*** The data Section Begins ***
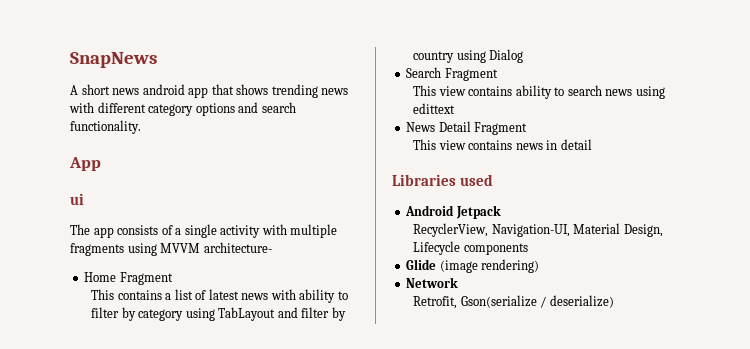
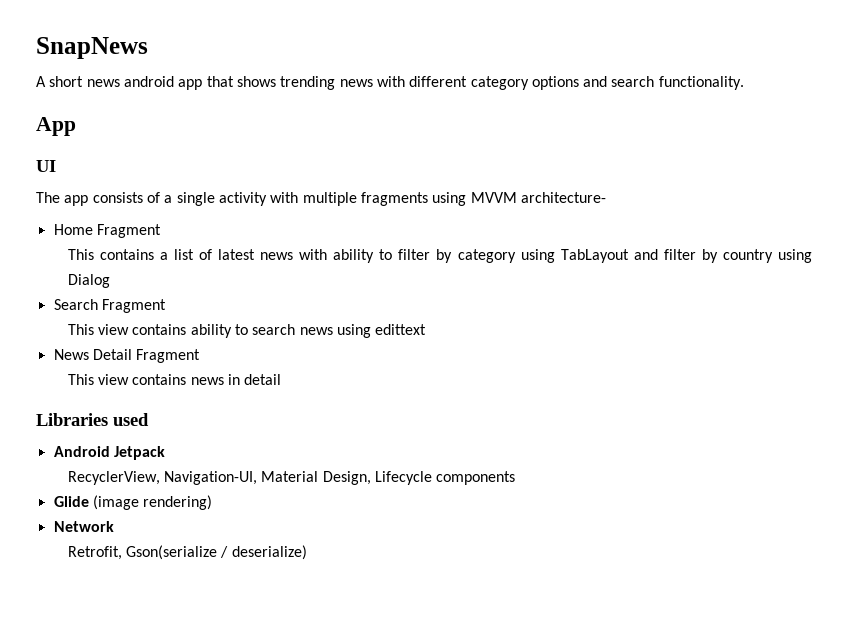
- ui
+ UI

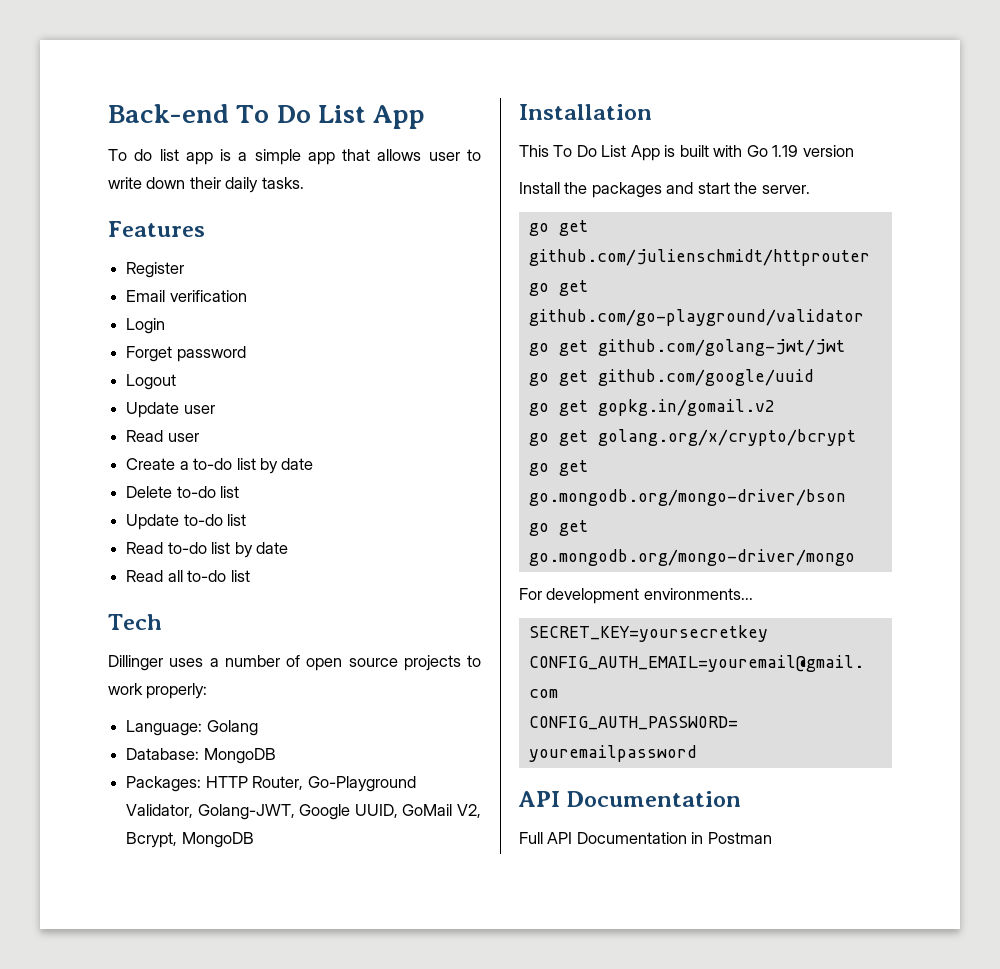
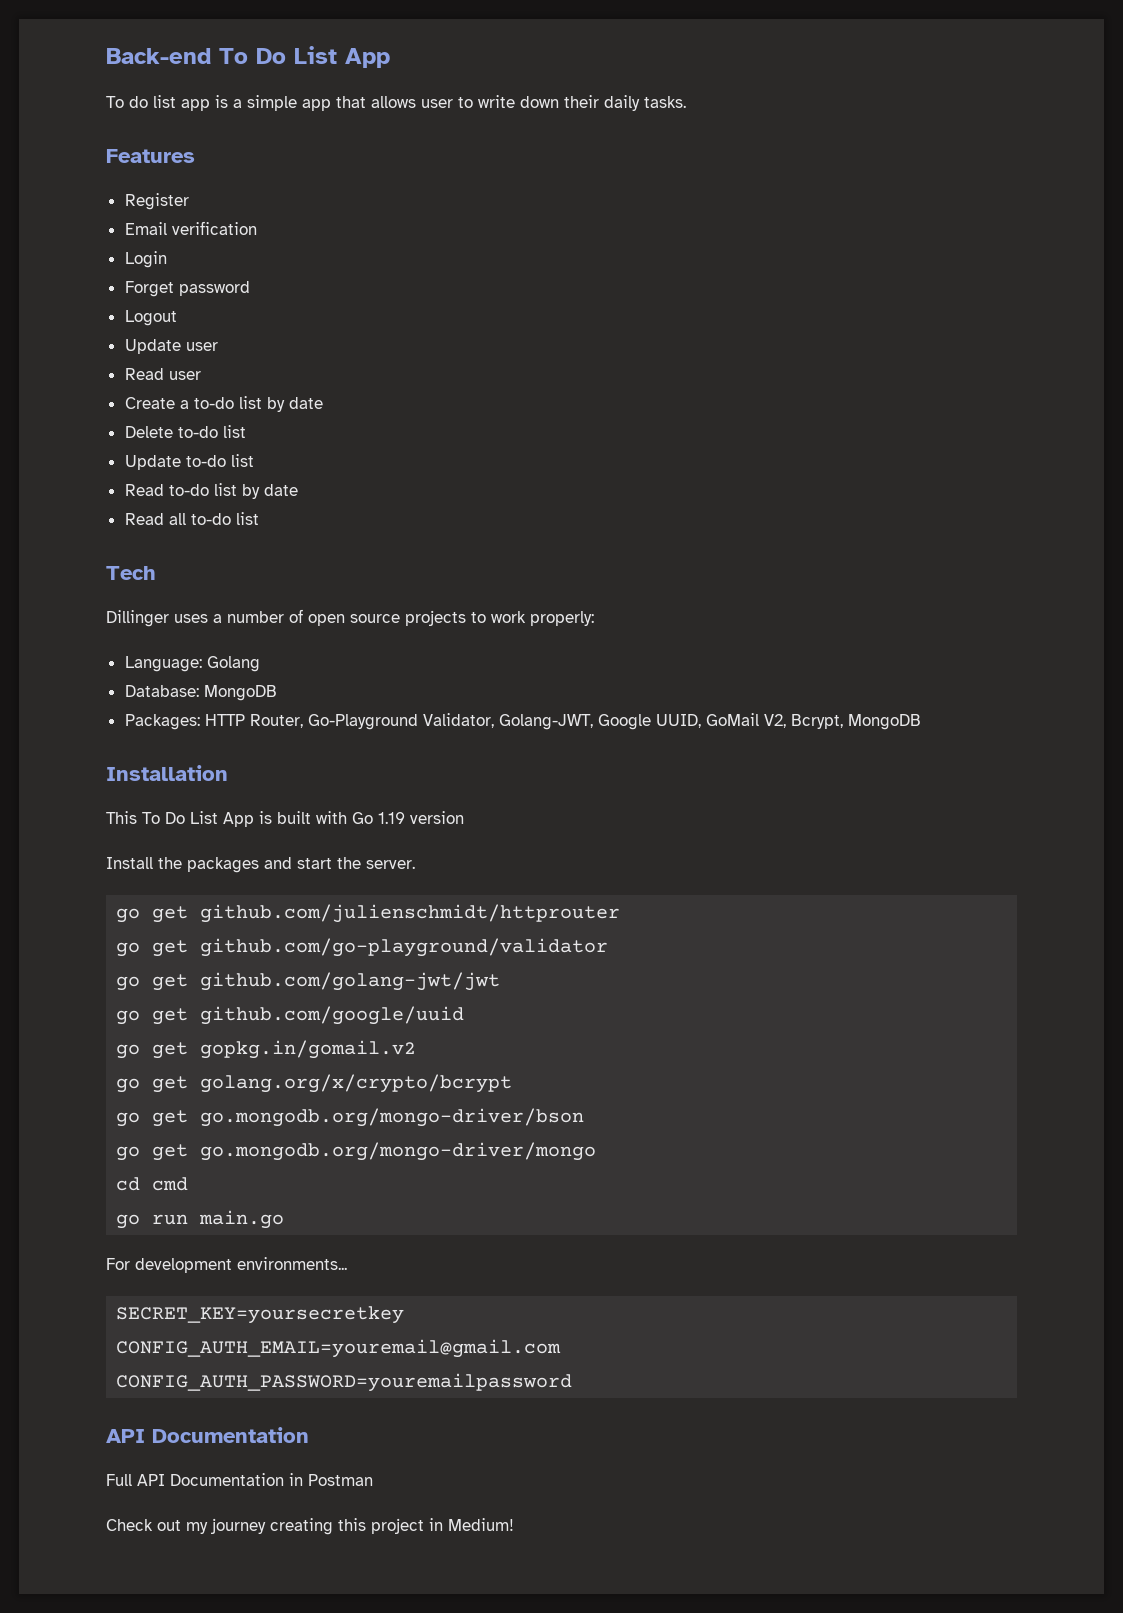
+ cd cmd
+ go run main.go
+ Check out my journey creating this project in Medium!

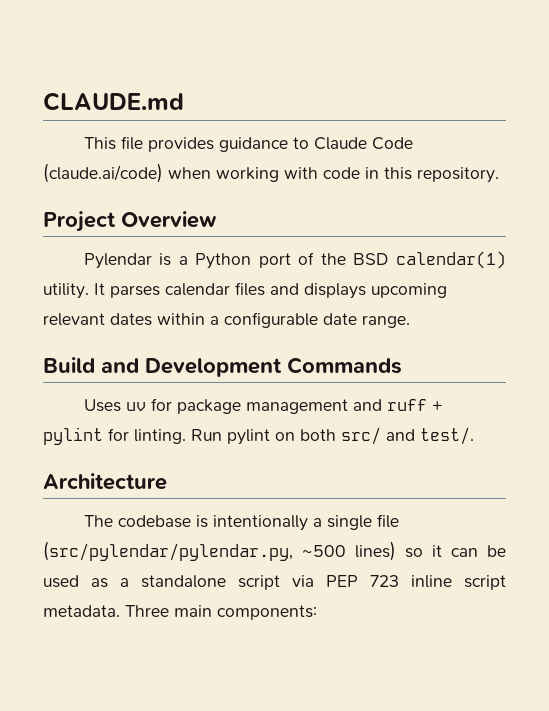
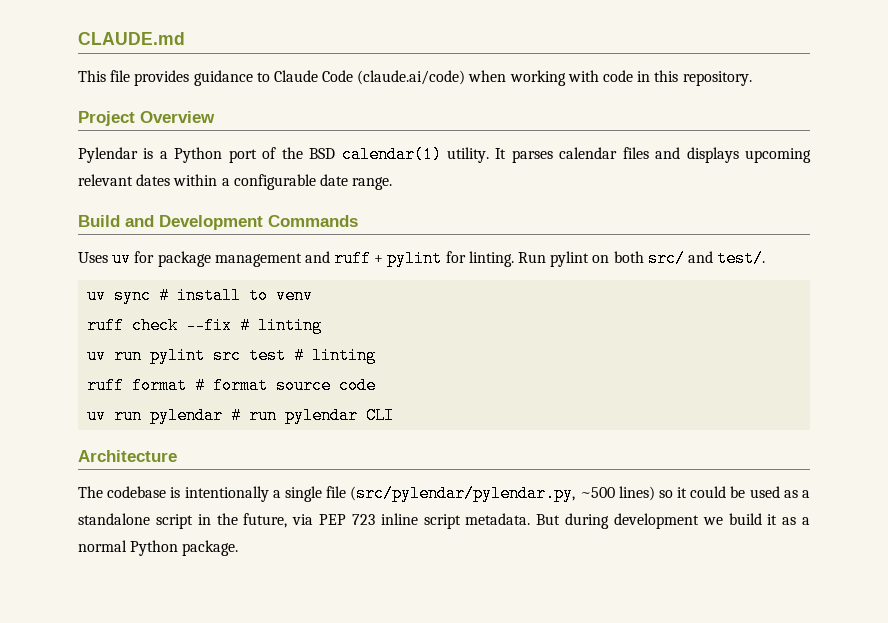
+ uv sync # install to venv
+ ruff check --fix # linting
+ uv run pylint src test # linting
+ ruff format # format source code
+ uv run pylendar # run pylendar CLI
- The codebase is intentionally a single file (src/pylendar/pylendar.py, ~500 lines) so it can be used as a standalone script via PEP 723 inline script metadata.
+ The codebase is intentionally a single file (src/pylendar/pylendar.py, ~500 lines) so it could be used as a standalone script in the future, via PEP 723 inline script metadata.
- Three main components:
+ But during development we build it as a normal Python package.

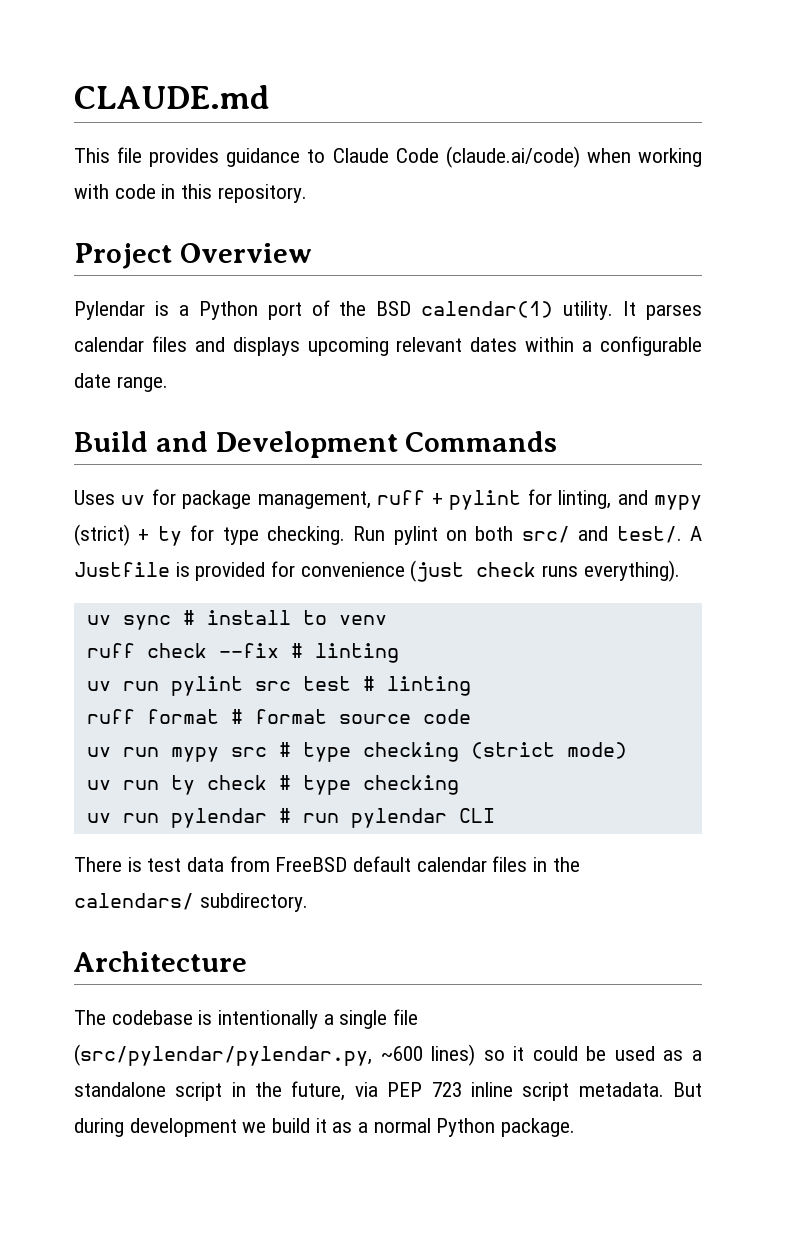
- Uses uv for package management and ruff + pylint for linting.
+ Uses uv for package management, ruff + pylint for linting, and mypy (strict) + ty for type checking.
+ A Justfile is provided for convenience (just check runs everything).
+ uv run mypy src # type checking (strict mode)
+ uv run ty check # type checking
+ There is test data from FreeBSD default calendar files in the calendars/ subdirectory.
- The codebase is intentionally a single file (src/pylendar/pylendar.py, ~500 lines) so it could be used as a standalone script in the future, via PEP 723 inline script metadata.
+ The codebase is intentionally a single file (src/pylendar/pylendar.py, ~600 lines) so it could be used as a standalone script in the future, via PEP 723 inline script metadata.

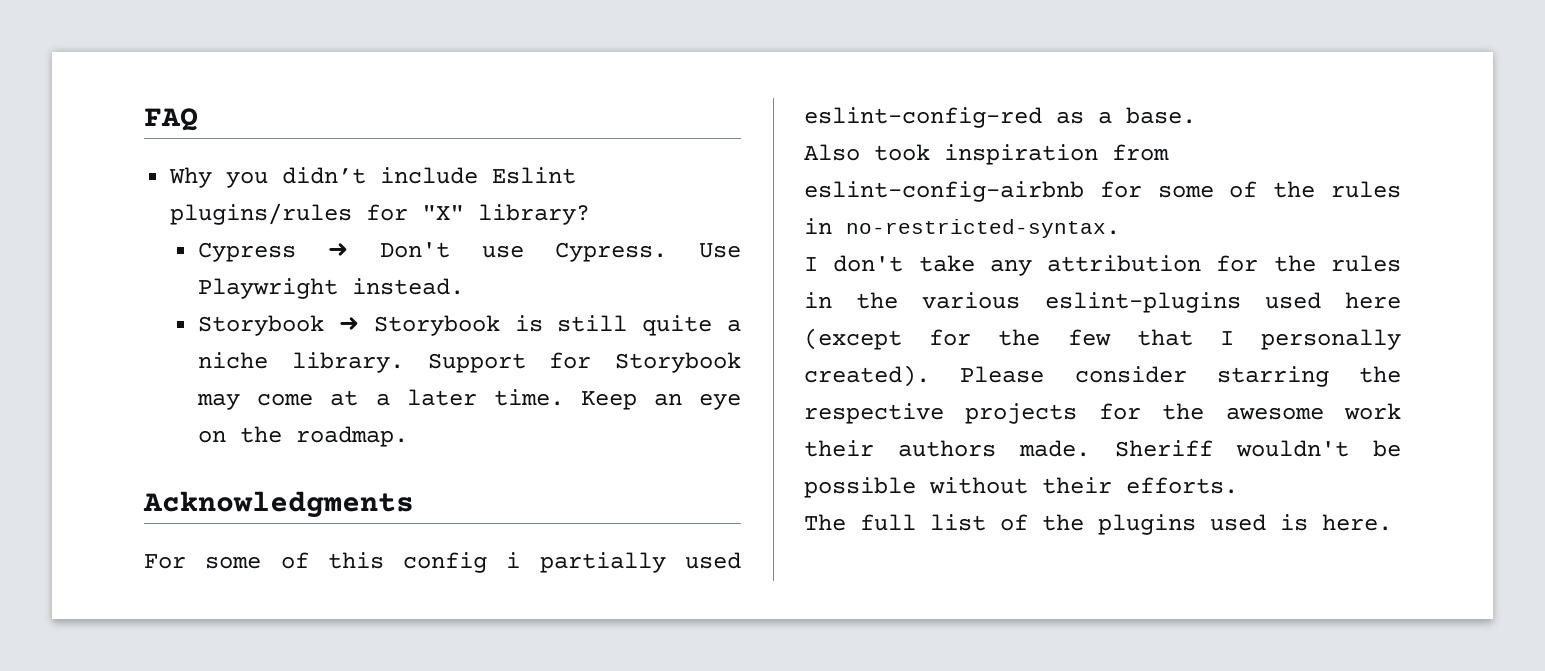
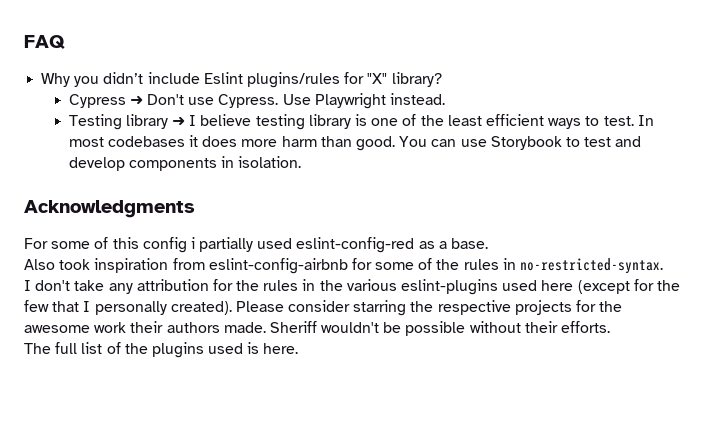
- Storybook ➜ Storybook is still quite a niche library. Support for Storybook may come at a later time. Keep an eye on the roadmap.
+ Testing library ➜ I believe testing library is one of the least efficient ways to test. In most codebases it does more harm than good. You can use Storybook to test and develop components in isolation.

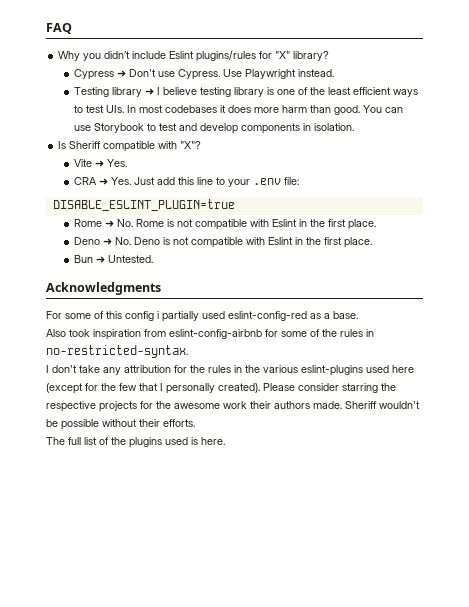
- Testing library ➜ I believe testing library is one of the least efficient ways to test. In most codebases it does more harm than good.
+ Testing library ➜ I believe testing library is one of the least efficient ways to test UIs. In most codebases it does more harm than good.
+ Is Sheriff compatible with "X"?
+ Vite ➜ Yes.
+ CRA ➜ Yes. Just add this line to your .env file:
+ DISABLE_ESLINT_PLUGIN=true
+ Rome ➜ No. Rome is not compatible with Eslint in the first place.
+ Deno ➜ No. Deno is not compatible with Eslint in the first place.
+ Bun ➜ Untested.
*** The data Section Ends ***
◆ What you have to do
Repeat the data exactly as given. Keep every picture out of the copy.

◆ Task response
- ui
+ UI

+ cd cmd
+ go run main.go
+ Check out my journey creating this project in Medium!

+ uv sync # install to venv
+ ruff check --fix # linting
+ uv run pylint src test # linting
+ ruff format # format source code
+ uv run pylendar # run pylendar CLI
- The codebase is intentionally a single file (src/pylendar/pylendar.py, ~500 lines) so it can be used as a standalone script via PEP 723 inline script metadata.
+ The codebase is intentionally a single file (src/pylendar/pylendar.py, ~500 lines) so it could be used as a standalone script in the future, via PEP 723 inline script metadata.
- Three main components:
+ But during development we build it as a normal Python package.

- Uses uv for package management and ruff + pylint for linting.
+ Uses uv for package management, ruff + pylint for linting, and mypy (strict) + ty for type checking.
+ A Justfile is provided for convenience (just check runs everything).
+ uv run mypy src # type checking (strict mode)
+ uv run ty check # type checking
+ There is test data from FreeBSD default calendar files in the calendars/ subdirectory.
- The codebase is intentionally a single file (src/pylendar/pylendar.py, ~500 lines) so it could be used as a standalone script in the future, via PEP 723 inline script metadata.
+ The codebase is intentionally a single file (src/pylendar/pylendar.py, ~600 lines) so it could be used as a standalone script in the future, via PEP 723 inline script metadata.

- Storybook ➜ Storybook is still quite a niche library. Support for Storybook may come at a later time. Keep an eye on the roadmap.
+ Testing library ➜ I believe testing library is one of the least efficient ways to test. In most codebases it does more harm than good. You can use Storybook to test and develop components in isolation.

- Testing library ➜ I believe testing library is one of the least efficient ways to test. In most codebases it does more harm than good.
+ Testing library ➜ I believe testing library is one of the least efficient ways to test UIs. In most codebases it does more harm than good.
+ Is Sheriff compatible with "X"?
+ Vite ➜ Yes.
+ CRA ➜ Yes. Just add this line to your .env file:
+ DISABLE_ESLINT_PLUGIN=true
+ Rome ➜ No. Rome is not compatible with Eslint in the first place.
+ Deno ➜ No. Deno is not compatible with Eslint in the first place.
+ Bun ➜ Untested.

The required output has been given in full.